Metadata-Version: 2.1
Name: package_outlier
Version: 0.9
Summary: This is an outlier detection package
Home-page: https://github.com/jainyk/package-outlier
License: MIT
Description: ## Project description
         This is pypi package for outlier detection
        
        ![PyPI - Python Version](https://img.shields.io/pypi/pyversions/package-outlier)
        ![PyPI - Wheel](https://img.shields.io/pypi/wheel/package-outlier)
        ![PyPI](https://img.shields.io/pypi/v/package-outlier?style=flat-square)
        [![GitHub issues](https://img.shields.io/github/issues/amit22666/package-outlier)](https://github.com/amit22666/package-outlier/issues)
        [![GitHub forks](https://img.shields.io/github/forks/amit22666/package-outlier?style=social)](https://github.com/amit22666/package-outlier/network)

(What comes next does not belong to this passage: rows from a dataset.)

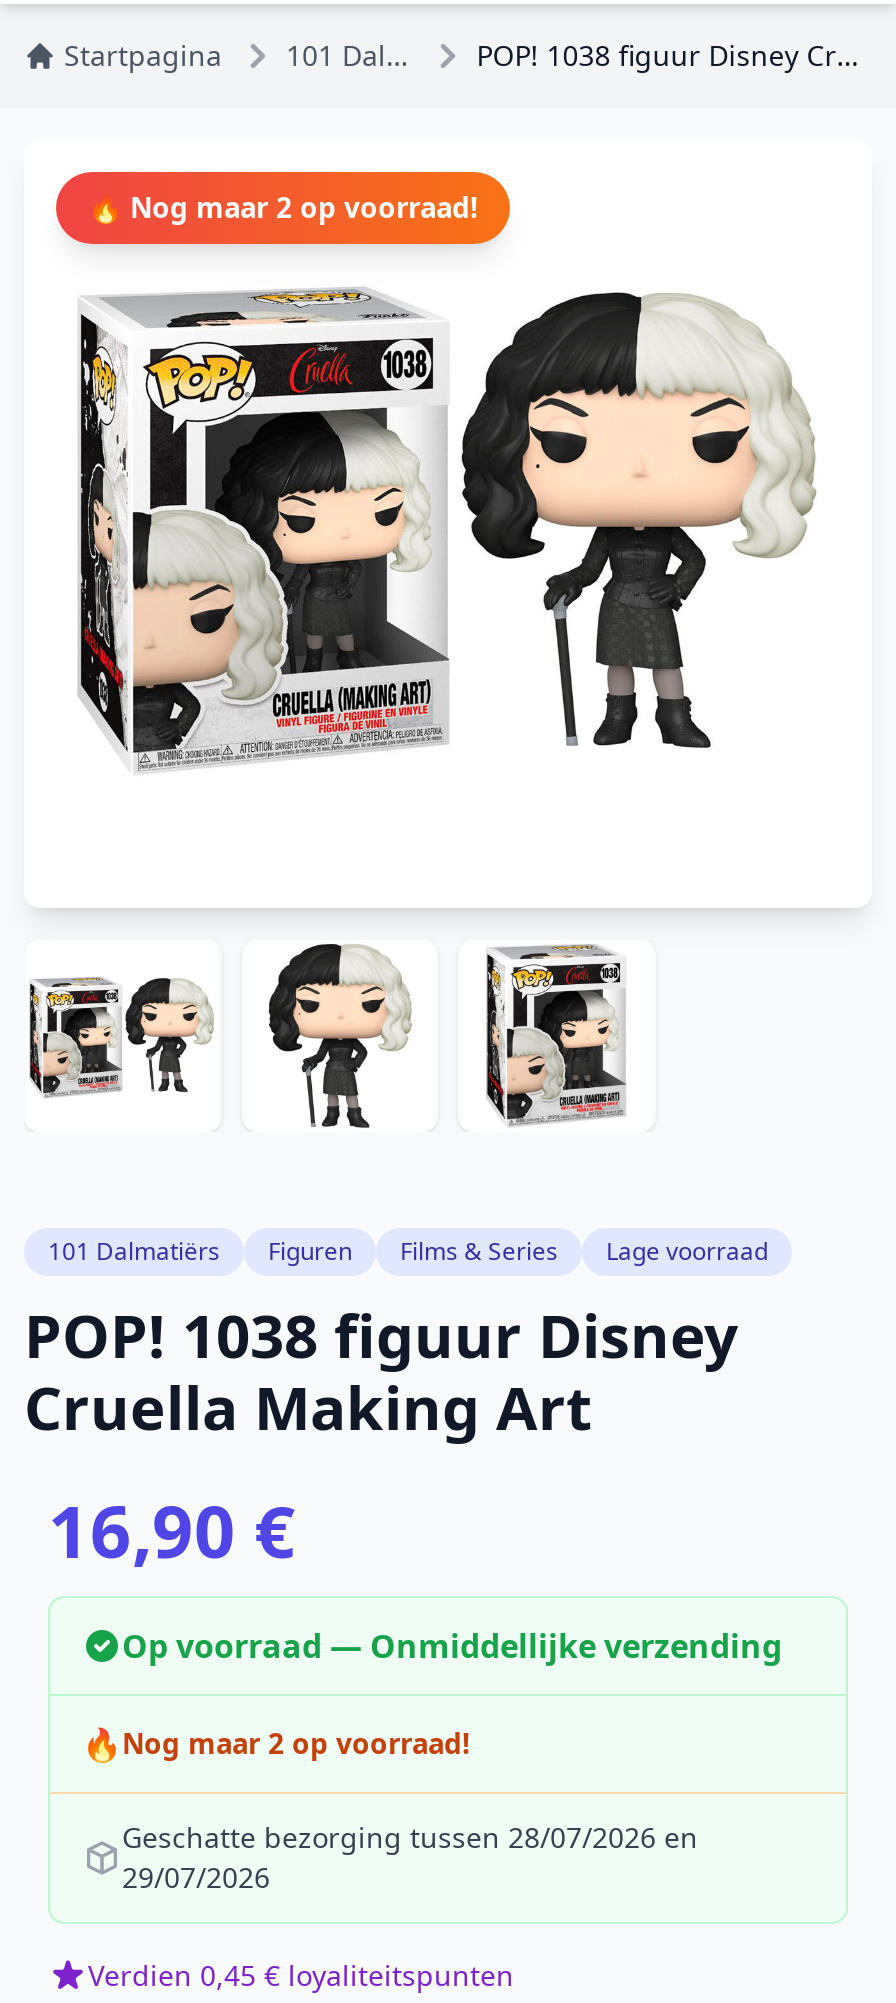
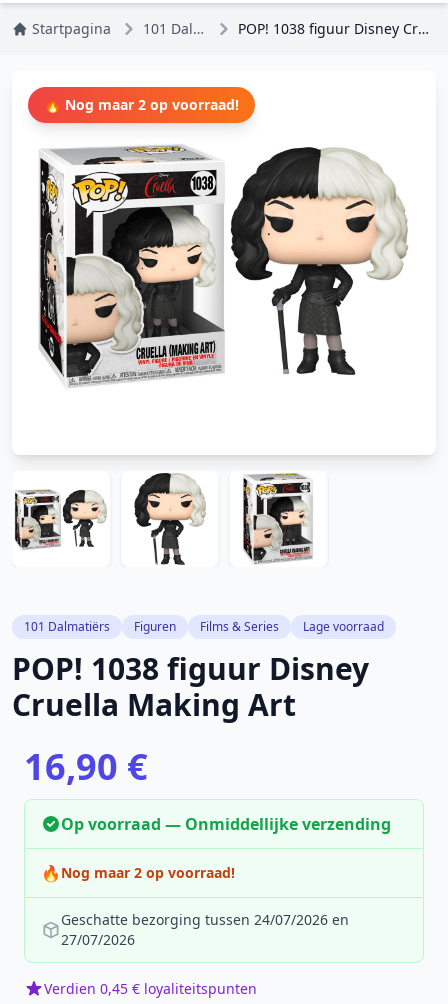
- Geschatte bezorging tussen 28/07/2026 en
+ Geschatte bezorging tussen 24/07/2026 en

- 29/07/2026
+ 27/07/2026
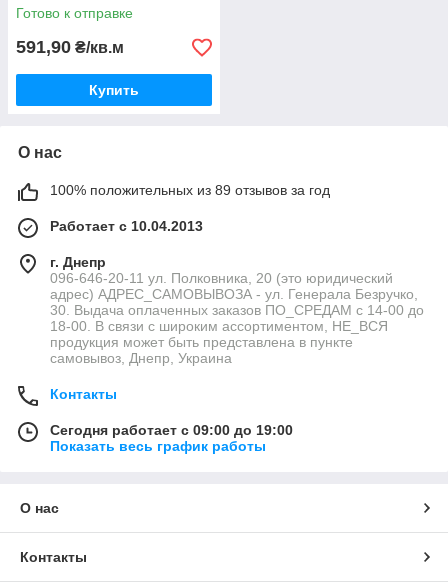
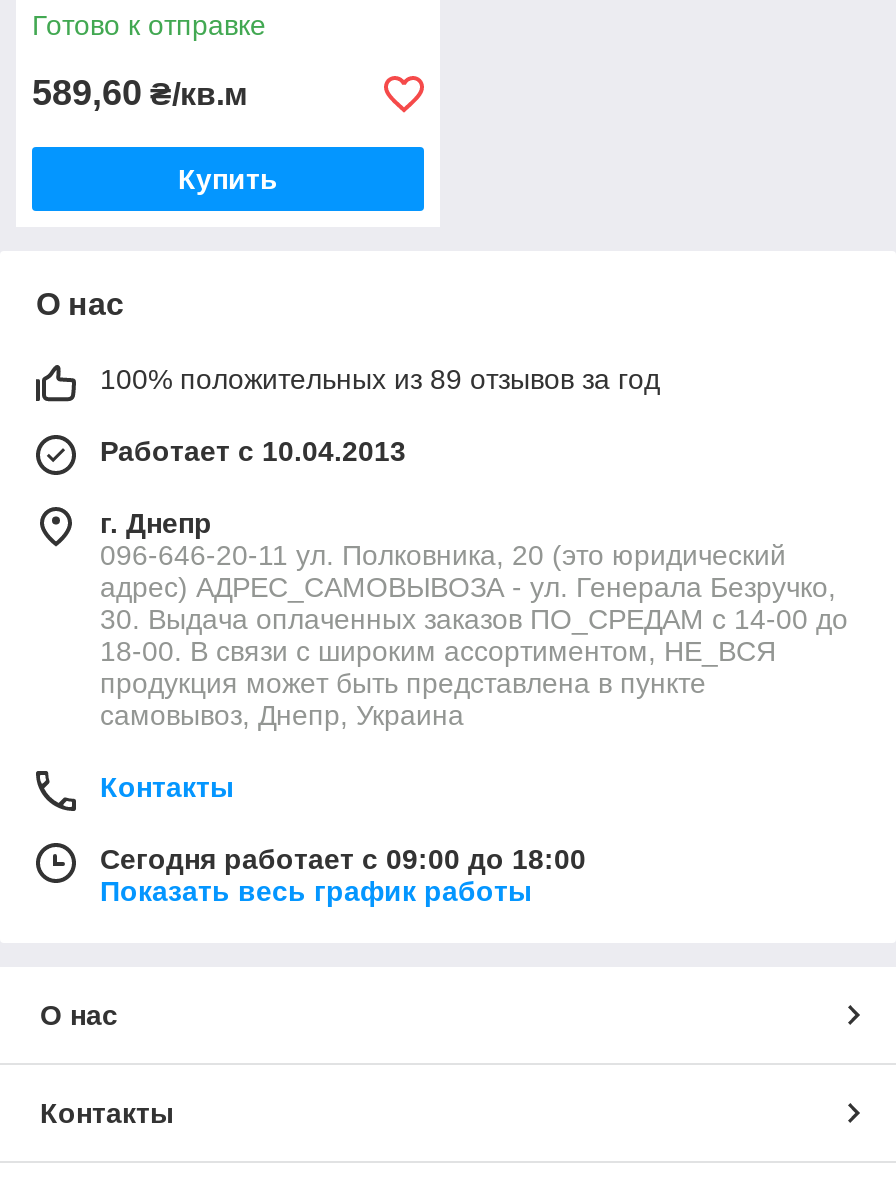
- 591,90 ₴/кв.м
+ 589,60 ₴/кв.м

- Сегодня работает с 09:00 до 19:00
+ Сегодня работает с 09:00 до 18:00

        [![GitHub stars](https://img.shields.io/github/stars/amit22666/package-outlier)](https://github.com/amit22666/package-outlier/stargazers)
        [![GitHub license](https://img.shields.io/github/license/amit22666/package-outlier?style=flat-square)](https://github.com/amit22666/package-outlier/blob/main/LICENSE)
        ![PyPI - Downloads](https://img.shields.io/pypi/dm/package-outlier)
        
        
        
        
        
        
        
        ## Install
        Read the online Installation instructions.
        
        This software depends on NumPy and Scipy, Python packages for scientific computing. You must have them installed prior to installing package-outlier.
        
        Install the latest version of package-outlier
        
        ```$ pip install package-outlier```
        
        This will display a message and download if the module is not already installed. It will then install package-outlier and all its dependencies.
        
        ## Dependencies
        ```
             Python
             NumPy
             SciPy
             scikit-learn
             pandas
        ```
        
        
        ## How to call a function
        ```
              import package_outlier as po
              result = po.ZscoreOutlier(data)
              result = po.ModifiedZscoreOutlier(data)
              result = po.LocalOutlierFactorOutlier(data)
              result = po.DepthOutlier(data)
              result = po.KmeansOutlier(data)
              result = po.OdinOutlier(data)
              result = po.RegressionOutlier(data)
              result = po.SvmOutlier(data)
              result = po.PcaOutlier(data)
              result = po.KnnOutlier(data)
              result = po.AngleOutlier(data)
        ```
        ## NOTE: In all implementations we have used interquartile range based method to define the threshold value.
              The formula used for evaluation is as follows:
              lower_range = q1 - (1.5 * iqr)
              upper_range = q3 + (1.5 * iqr)
              lower_range = lower_range - margin
              upper_range = upper_range + margin
        
        ## Zscore based outlier detection
        Zscore is a common method to detect anomaly in 1-D.
        For a given data point zscore is calculated by:\
        zscore = data_point - mean / std_dev
        
        The function take data and threshold value as required argument and returns data points that are outliers.
        
        ## Modified zscore based outlier detection
        Mean and standard deviation are themselves prone to outliers that's why we use median instead of mean and median absolute deviation instead of mean absolute deviation.\
        For more info on median absolute deviation refer to https://en.wikipedia.org/wiki/Median_absolute_deviation.
        
        
        ## Angle based outlier detection
        For a normal point the angle it makes with any other two data points varies a lot as you choose
        different data points.
        For an anomaly the angle
        it makes with any other two data
        points doesn’t vary much as you
        choose different data points
        Here we used cosθ to calculate angle between 2 vectors.
        
        ## Depth based outlier detection
         Outliers lie at the edge of the data space. According to this concept we organize the data in layers
        in which each layer is labeled by its depth. The outermost layer is depth = 1, the next is
        depth = 2 and so on. Finally outliers are those points with a depth below a predetermined threshold.
        This implementation uses a convex hull to implement this depth based method. Convex hull is defined as the smallest convex set that contains the data.
        This method is typically efficient only for two and three dimensional data. Outliers are points with a depth ≤ n.
        
        ## Linear regression based outlier detection
        You should be familiar with linear regression in order to understand this method. In this vertical distance from straight line fit is used to score points.
        Outliers are far from line i.e, the distance between regression fitted line and data point is far. A threshold value is calculated using these scores in order to label data point as outlier.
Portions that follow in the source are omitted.